Those of us who live in affluent circumstances accept our duty to develop a simple lifestyle in order to contribute more generously to both relief and evangelism.” This concluding sentence of article nine of the Lausanne Covenant has often been quoted since 1974. The time has come to think about its implementation.

North America is affluent. In a world of hunger, we live with an abundance of food. Restaurants everywhere boast of the “generous portions” they offer and indeed deliver. We eat too much. And we throw away too much food. The opulence of our meals is matched by the extravagance of other expenditures.

The theme of a simple lifestyle leads to the more basic question of how we use our possessions. For centuries we have been subject to much false teaching concerning wealth. Since the Reformation there has been a distinct move, seldom observed, to the morality of the Book of Proverbs with its praise of possessions, rather than that of the New Testament. In addition, some mechanism of thought in the Calvinist tradition seemed to say that material riches were the indicator of God’s blessings.

Worse still, the last three hundred years in the West witnessed the victory of the Roman Law concept of property, which is highly individualistic and adjudges the owner the right to dispose of his possessions to the exclusion of any outside consideration and to the extent of the destruction of the property. This philosophy of property paved the way for the horrors of early capitalism, and it still determined the alternative given by Karl Marx: the replacement of the obviously inhuman individualistic concept by a more human collectivist one.

The fathers of the early church, however, understood and proclaimed that the Roman Law concept of “dominion” could not be reconciled with the Christian idea of stewardship. St. Basil told the church that, beyond an appropriate satisfaction of personal needs, all material means were to serve the poor. Even the famous slogan, “Private property is theft” has not been thought up by some radical socialist of the nineteenth century, but belongs to St. Chrysostom, the greatest preacher of Christian antiquity. Perhaps he thought of Christ’s parable of the talents when he addressed the well-to-do, saying: “God has invested capital with you. It is not your property, but a loan by him, made to give you opportunity to exercise mercy on those who are in need.” Any surplus means, any idle capital that is not used to relieve the burden of the needy, is similar to stolen goods. For Christians, then, there can only be functional property, possessions serving the purposes of sustainment and other purposes as set by God.

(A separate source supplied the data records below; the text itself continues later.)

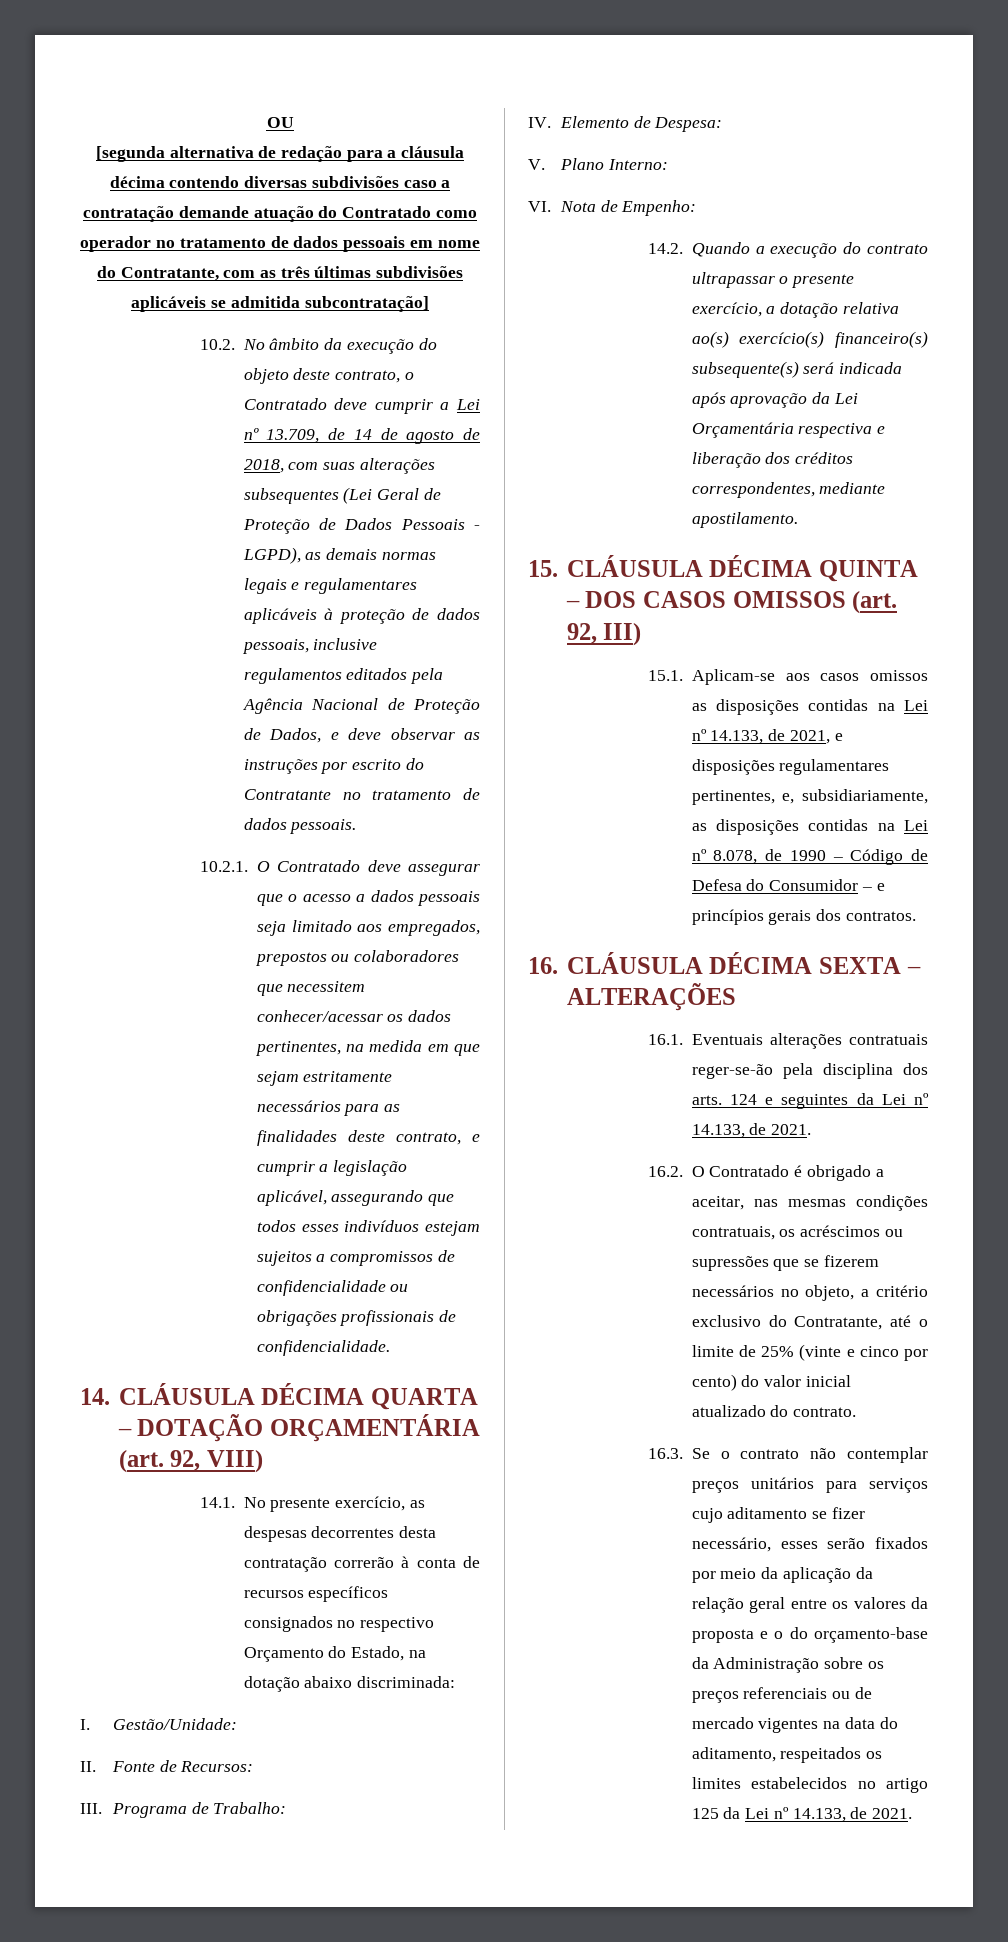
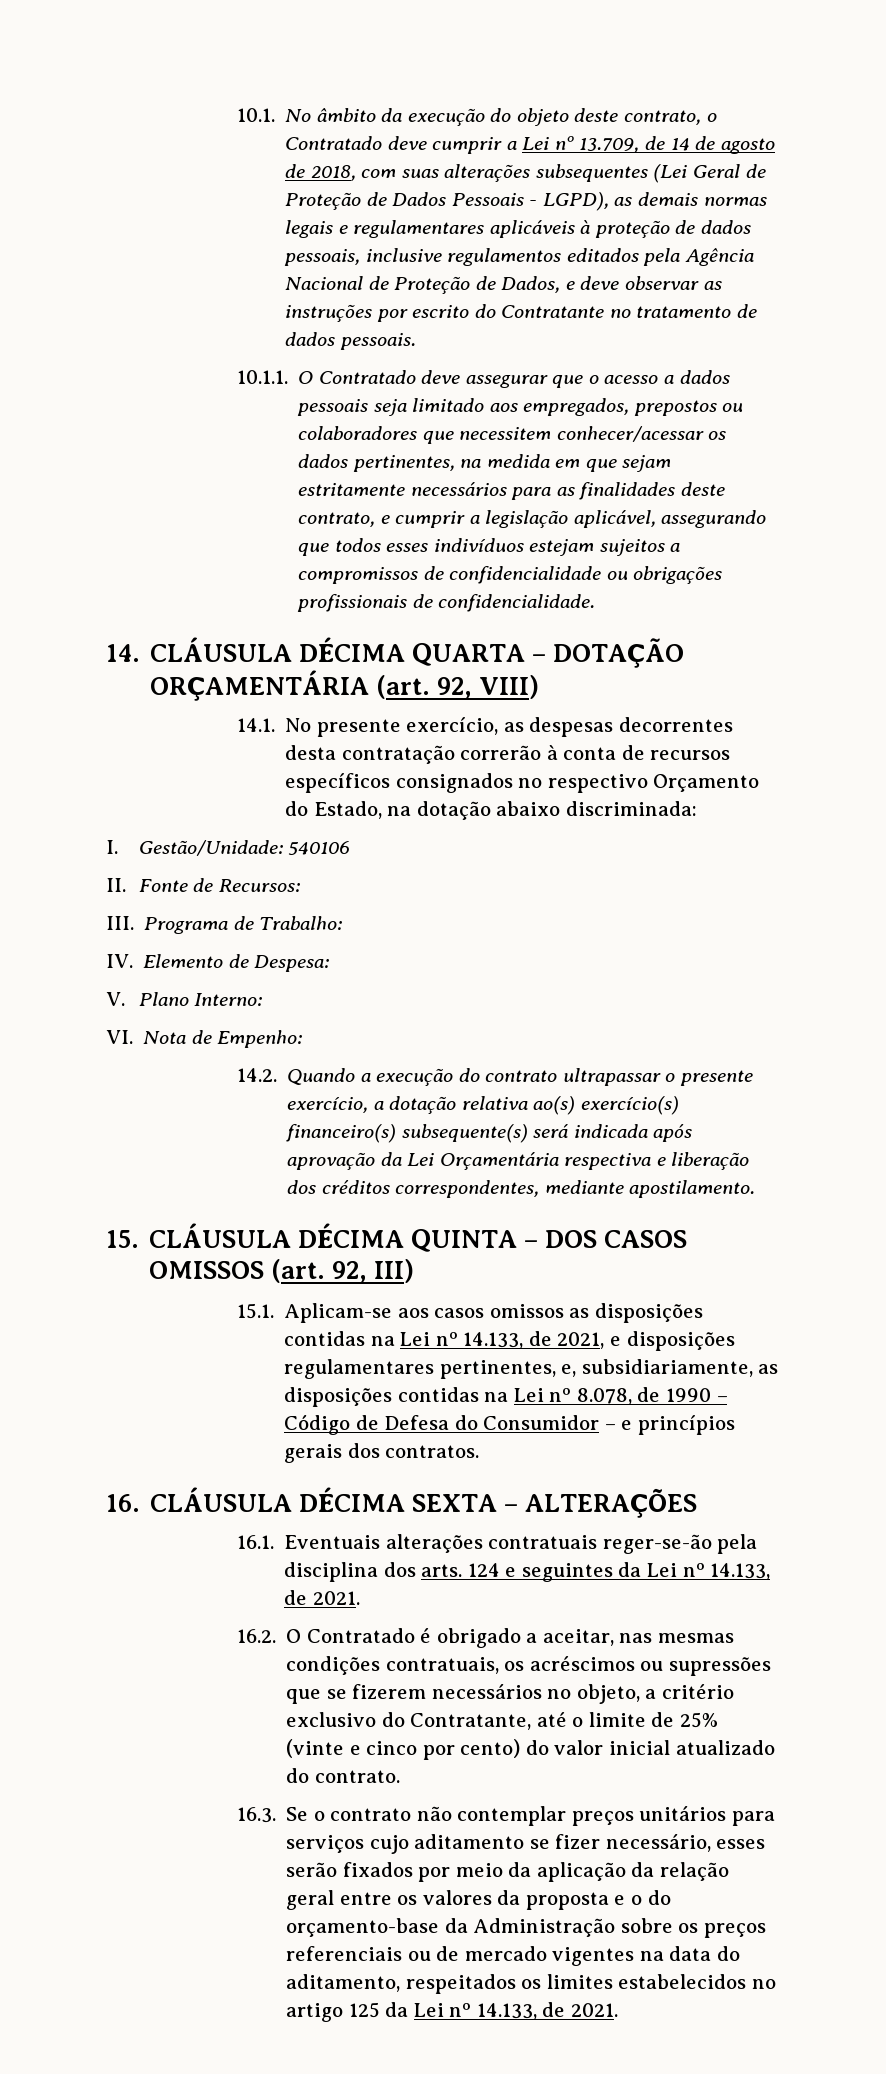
- OU
- [segunda alternativa de redação para a cláusula décima contendo diversas subdivisões caso a contratação demande atuação do Contratado como operador no tratamento de dados pessoais em nome do Contratante, com as três últimas subdivisões aplicáveis se admitida subcontratação]
- 10.2. No âmbito da execução do objeto deste contrato, o Contratado deve cumprir a Lei nº 13.709, de 14 de agosto de 2018, com suas alterações subsequentes (Lei Geral de Proteção de Dados Pessoais - LGPD), as demais normas legais e regulamentares aplicáveis à proteção de dados pessoais, inclusive regulamentos editados pela Agência Nacional de Proteção de Dados, e deve observar as instruções por escrito do Contratante no tratamento de dados pessoais.
+ 10.1. No âmbito da execução do objeto deste contrato, o Contratado deve cumprir a Lei nº 13.709, de 14 de agosto de 2018, com suas alterações subsequentes (Lei Geral de Proteção de Dados Pessoais - LGPD), as demais normas legais e regulamentares aplicáveis à proteção de dados pessoais, inclusive regulamentos editados pela Agência Nacional de Proteção de Dados, e deve observar as instruções por escrito do Contratante no tratamento de dados pessoais.
- 10.2.1. O Contratado deve assegurar que o acesso a dados pessoais seja limitado aos empregados, prepostos ou colaboradores que necessitem conhecer/acessar os dados pertinentes, na medida em que sejam estritamente necessários para as finalidades deste contrato, e cumprir a legislação aplicável, assegurando que todos esses indivíduos estejam sujeitos a compromissos de confidencialidade ou obrigações profissionais de confidencialidade.
+ 10.1.1. O Contratado deve assegurar que o acesso a dados pessoais seja limitado aos empregados, prepostos ou colaboradores que necessitem conhecer/acessar os dados pertinentes, na medida em que sejam estritamente necessários para as finalidades deste contrato, e cumprir a legislação aplicável, assegurando que todos esses indivíduos estejam sujeitos a compromissos de confidencialidade ou obrigações profissionais de confidencialidade.
- I. Gestão/Unidade:
+ I. Gestão/Unidade: 540106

The question of possessions is the question of how we spend or retain them. Affluent Christians need to go back to the biblical tradition of stewardship and bid farewell to the Roman Law concept of property.

Today the other aspect of the question seems to be even more important: the question of how we earn our possessions. The Old Testament prophets made very clear that not any kind of “increase” is a gift of God. Among those who make large fortunes in a short time there are always some who display personal asceticism or even become public benefactors. But beneficence does not cover up the inordinate ways with which some people may have extracted the money from the public in the first place, using situations of virtual monopoly and taking advantage of the so-called law of supply and demand instead of giving a just wage and asking the just price.

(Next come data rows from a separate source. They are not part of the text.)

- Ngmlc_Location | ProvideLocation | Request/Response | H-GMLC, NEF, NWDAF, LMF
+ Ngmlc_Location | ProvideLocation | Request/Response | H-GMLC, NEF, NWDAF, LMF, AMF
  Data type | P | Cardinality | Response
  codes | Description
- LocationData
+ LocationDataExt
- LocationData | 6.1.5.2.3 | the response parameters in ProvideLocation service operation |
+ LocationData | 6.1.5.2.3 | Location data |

But this is not only a moral problem for business tycoons. On all levels of our society, a zest for acquisition reigns, a determined quest for self-enrichment that goes far beyond what the fathers of the ancient church dealt with. Our society is governed not just by a love of possessions but by a single-mindedness to increase them, which would befit the pursuit of the kingdom. The manner with which we accumulate possessions will certainly come under the scrutiny of the eternal, just as much as the manner with which we dispose of them. The New Testament speaks of honest work by which we are to earn our keep and the means with which to support the needy.

One of the strangest sights in North America is the peaceful coexistence of wealth and religion, or rather the enthusiastic efforts of many to marry the two. Spending and making money is furnished with religious camouflage. Some Christians will wear expensive suits to demonstrate how they have been blessed. Others think their pastor should drive a costly car—presumably as witnessing to the might of God, whereas it should rather be seen as worship of the gods of success.

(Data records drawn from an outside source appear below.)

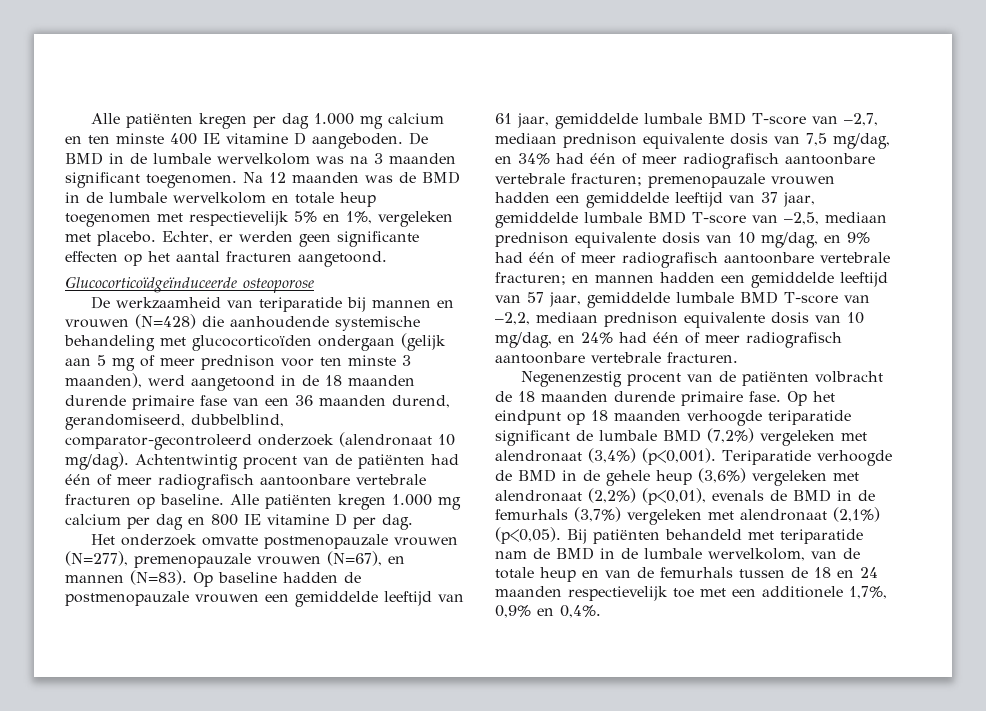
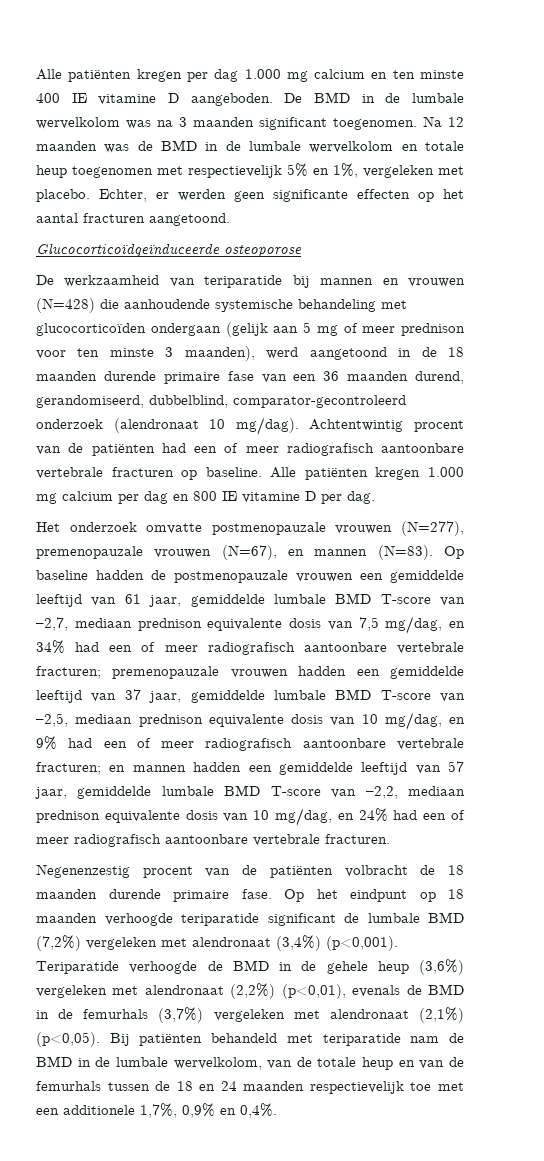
- Achtentwintig procent van de patiënten had één of meer radiografisch aantoonbare vertebrale fracturen op baseline.
+ Achtentwintig procent van de patiënten had een of meer radiografisch aantoonbare vertebrale fracturen op baseline.
- Op baseline hadden de postmenopauzale vrouwen een gemiddelde leeftijd van 61 jaar, gemiddelde lumbale BMD T-score van –2,7, mediaan prednison equivalente dosis van 7,5 mg/dag, en 34% had één of meer radiografisch aantoonbare vertebrale fracturen;
+ Op baseline hadden de postmenopauzale vrouwen een gemiddelde leeftijd van 61 jaar, gemiddelde lumbale BMD T-score van –2,7, mediaan prednison equivalente dosis van 7,5 mg/dag, en 34% had een of meer radiografisch aantoonbare vertebrale fracturen;
- premenopauzale vrouwen hadden een gemiddelde leeftijd van 37 jaar, gemiddelde lumbale BMD T-score van –2,5, mediaan prednison equivalente dosis van 10 mg/dag, en 9% had één of meer radiografisch aantoonbare vertebrale fracturen;
+ premenopauzale vrouwen hadden een gemiddelde leeftijd van 37 jaar, gemiddelde lumbale BMD T-score van –2,5, mediaan prednison equivalente dosis van 10 mg/dag, en 9% had een of meer radiografisch aantoonbare vertebrale fracturen;
- en mannen hadden een gemiddelde leeftijd van 57 jaar, gemiddelde lumbale BMD T-score van –2,2, mediaan prednison equivalente dosis van 10 mg/dag, en 24% had één of meer radiografisch aantoonbare vertebrale fracturen.
+ en mannen hadden een gemiddelde leeftijd van 57 jaar, gemiddelde lumbale BMD T-score van –2,2, mediaan prednison equivalente dosis van 10 mg/dag, en 24% had een of meer radiografisch aantoonbare vertebrale fracturen.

Worse is the way some Christian agencies lure our sense of avarice as in the newspaper ad I saw last week of a church-sponsored card game drive, inviting people to “come as you are after church” and “win cash” up to a thousand dollars.

In an affluent society like ours the temptations and the attempts to compromise will naturally lie in the field of pursuit of possessions. But we should be reminded that Jesus declared this field to be the most dangerous altogether, irrespective of one’s situation. Where we are busy to wed religion and money, he stated the sharpest antithesis: You cannot serve God and Mammon together.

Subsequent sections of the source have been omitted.